[WHAT THE TASK ASKS] Leave the images out, and otherwise write out each entry exactly.

[Collected data]
——————————

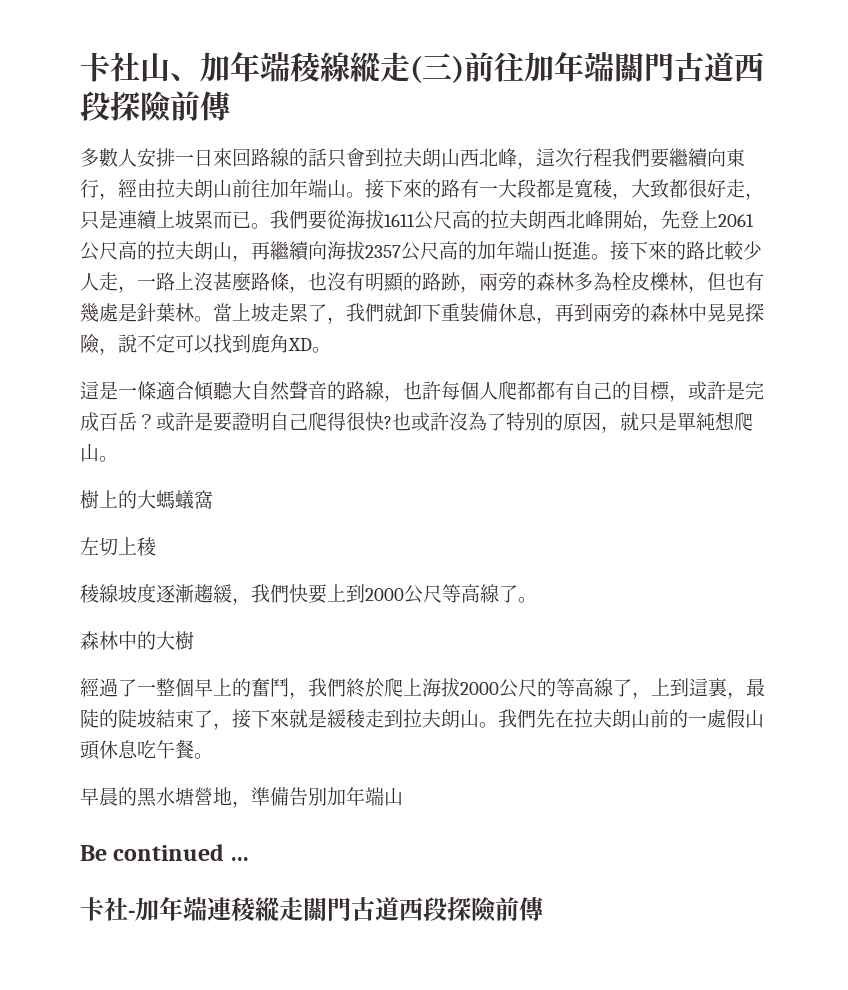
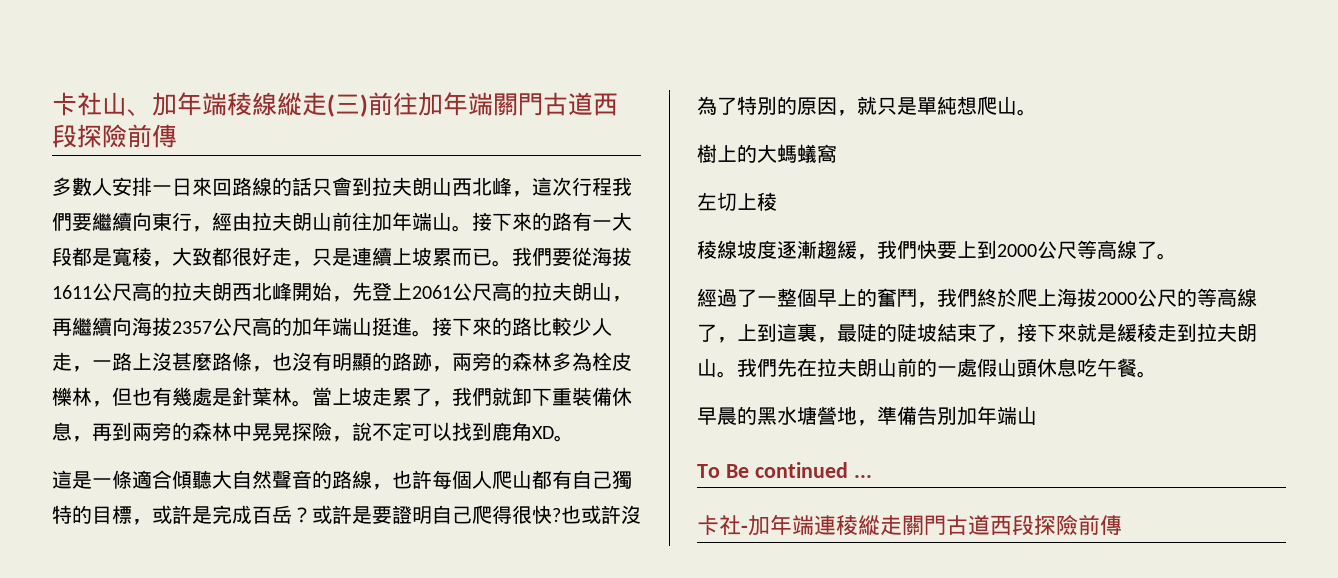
- 這是一條適合傾聽大自然聲音的路線，也許每個人爬都都有自己的目標，或許是完成百岳？
+ 這是一條適合傾聽大自然聲音的路線，也許每個人爬山都有自己獨特的目標，或許是完成百岳？
- 森林中的大樹
- Be continued ...
+ To Be continued ...

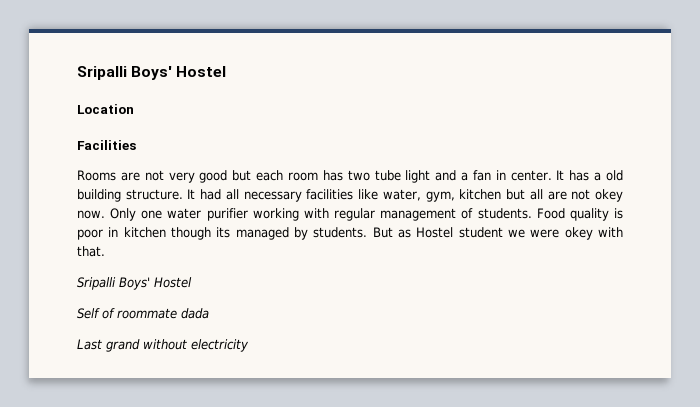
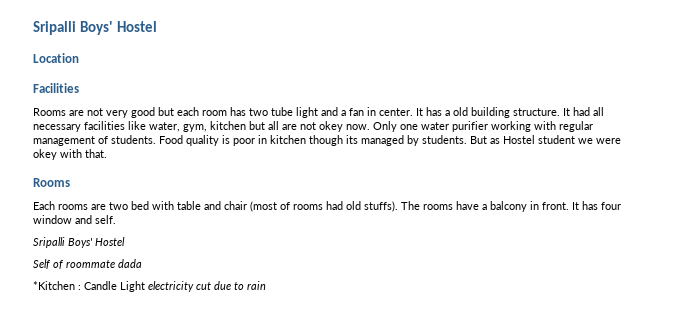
  But as Hostel student we were okey with that.
+ Rooms
+ Each rooms are two bed with table and chair (most of rooms had old stuffs). The rooms have a balcony in front. It has four window and self.
- Last grand without electricity
+ *Kitchen : Candle Light electricity cut due to rain

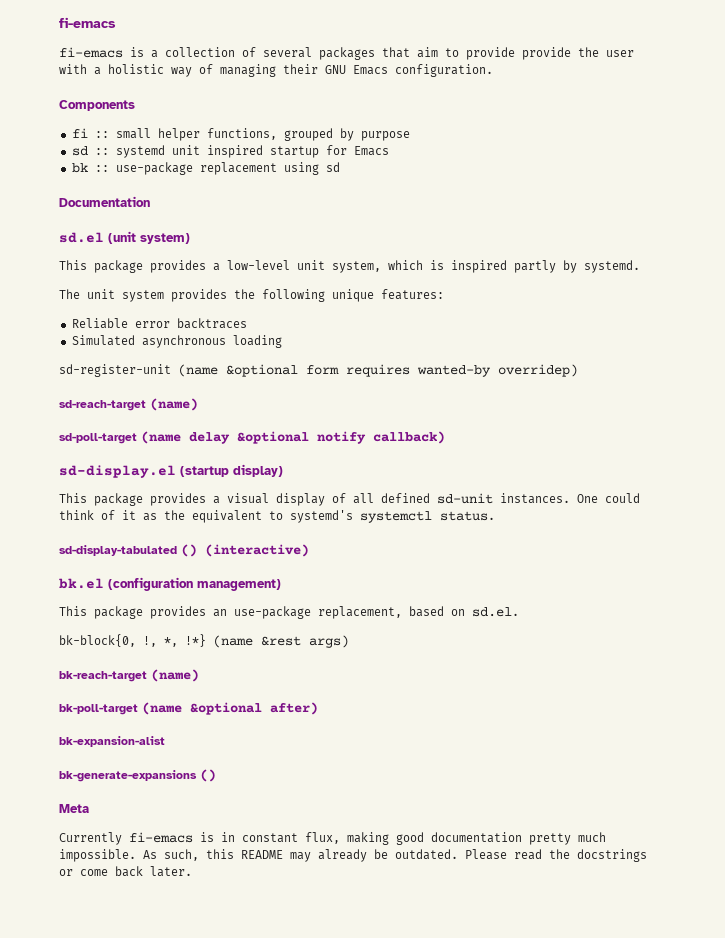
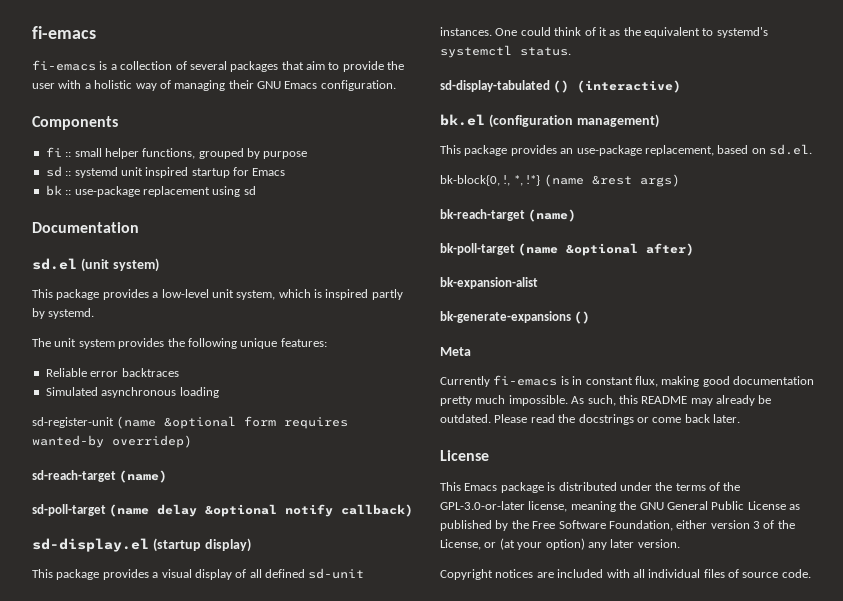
- fi-emacs is a collection of several packages that aim to provide provide the user with a holistic way of managing their GNU Emacs configuration.
+ fi-emacs is a collection of several packages that aim to provide the user with a holistic way of managing their GNU Emacs configuration.
  Please read the docstrings or come back later.
+ License
+ This Emacs package is distributed under the terms of the GPL-3.0-or-later license, meaning the GNU General Public License as published by the Free Software Foundation, either version 3 of the License, or (at your option) any later version.
+ Copyright notices are included with all individual files of source code.

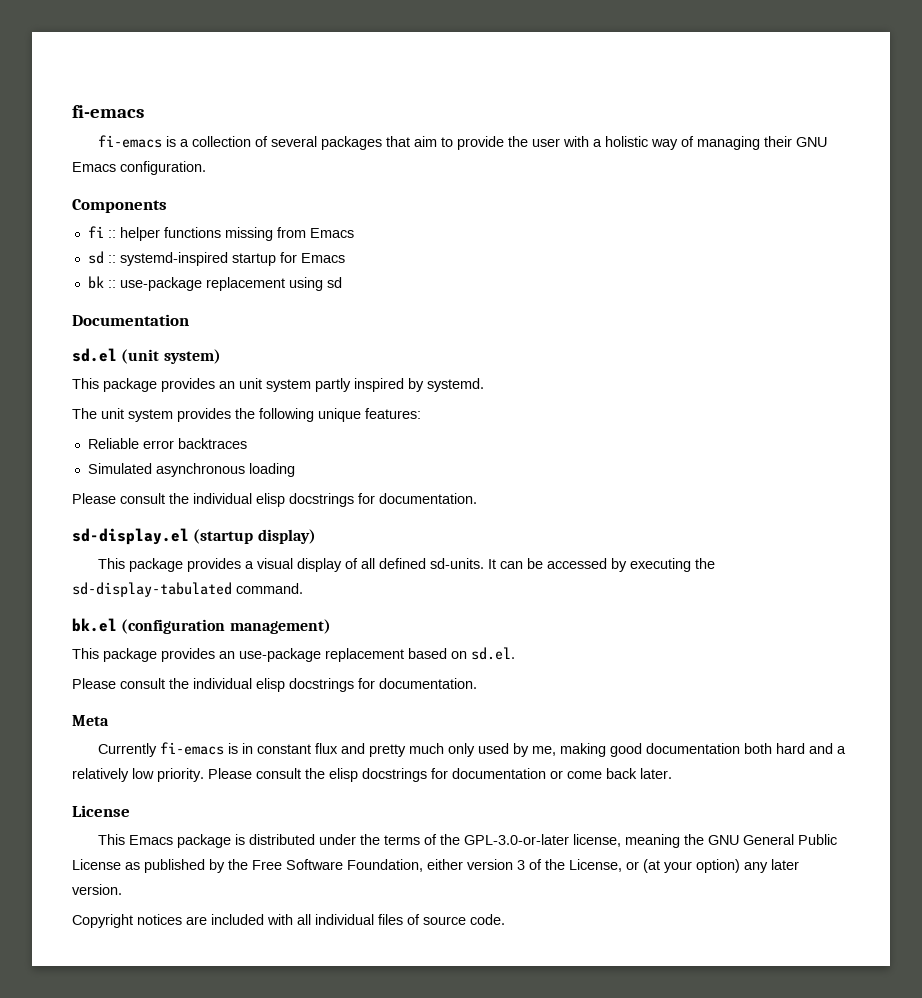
- fi :: small helper functions, grouped by purpose
+ fi :: helper functions missing from Emacs
- sd :: systemd unit inspired startup for Emacs
+ sd :: systemd-inspired startup for Emacs
- This package provides a low-level unit system, which is inspired partly by systemd.
+ This package provides an unit system partly inspired by systemd.
  Simulated asynchronous loading
- sd-register-unit (name &optional form requires wanted-by overridep)
- sd-reach-target (name)
- sd-poll-target (name delay &optional notify callback)
+ Please consult the individual elisp docstrings for documentation.
- This package provides a visual display of all defined sd-unit instances. One could think of it as the equivalent to systemd's systemctl status.
- sd-display-tabulated () (interactive)
+ This package provides a visual display of all defined sd-units. It can be accessed by executing the sd-display-tabulated command.
- This package provides an use-package replacement, based on sd.el.
- bk-block{0, !, *, !*} (name &rest args)
- bk-reach-target (name)
- bk-poll-target (name &optional after)
- bk-expansion-alist
- bk-generate-expansions ()
+ This package provides an use-package replacement based on sd.el.
+ Please consult the individual elisp docstrings for documentation.
- Currently fi-emacs is in constant flux, making good documentation pretty much impossible. As such, this README may already be outdated. Please read the docstrings or come back later.
+ Currently fi-emacs is in constant flux and pretty much only used by me, making good documentation both hard and a relatively low priority. Please consult the elisp docstrings for documentation or come back later.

——————————

[WRITTEN RESPONSE]
- 這是一條適合傾聽大自然聲音的路線，也許每個人爬都都有自己的目標，或許是完成百岳？
+ 這是一條適合傾聽大自然聲音的路線，也許每個人爬山都有自己獨特的目標，或許是完成百岳？
- 森林中的大樹
- Be continued ...
+ To Be continued ...

  But as Hostel student we were okey with that.
+ Rooms
+ Each rooms are two bed with table and chair (most of rooms had old stuffs). The rooms have a balcony in front. It has four window and self.
- Last grand without electricity
+ *Kitchen : Candle Light electricity cut due to rain

- fi-emacs is a collection of several packages that aim to provide provide the user with a holistic way of managing their GNU Emacs configuration.
+ fi-emacs is a collection of several packages that aim to provide the user with a holistic way of managing their GNU Emacs configuration.
  Please read the docstrings or come back later.
+ License
+ This Emacs package is distributed under the terms of the GPL-3.0-or-later license, meaning the GNU General Public License as published by the Free Software Foundation, either version 3 of the License, or (at your option) any later version.
+ Copyright notices are included with all individual files of source code.

- fi :: small helper functions, grouped by purpose
+ fi :: helper functions missing from Emacs
- sd :: systemd unit inspired startup for Emacs
+ sd :: systemd-inspired startup for Emacs
- This package provides a low-level unit system, which is inspired partly by systemd.
+ This package provides an unit system partly inspired by systemd.
  Simulated asynchronous loading
- sd-register-unit (name &optional form requires wanted-by overridep)
- sd-reach-target (name)
- sd-poll-target (name delay &optional notify callback)
+ Please consult the individual elisp docstrings for documentation.
- This package provides a visual display of all defined sd-unit instances. One could think of it as the equivalent to systemd's systemctl status.
- sd-display-tabulated () (interactive)
+ This package provides a visual display of all defined sd-units. It can be accessed by executing the sd-display-tabulated command.
- This package provides an use-package replacement, based on sd.el.
- bk-block{0, !, *, !*} (name &rest args)
- bk-reach-target (name)
- bk-poll-target (name &optional after)
- bk-expansion-alist
- bk-generate-expansions ()
+ This package provides an use-package replacement based on sd.el.
+ Please consult the individual elisp docstrings for documentation.
- Currently fi-emacs is in constant flux, making good documentation pretty much impossible. As such, this README may already be outdated. Please read the docstrings or come back later.
+ Currently fi-emacs is in constant flux and pretty much only used by me, making good documentation both hard and a relatively low priority. Please consult the elisp docstrings for documentation or come back later.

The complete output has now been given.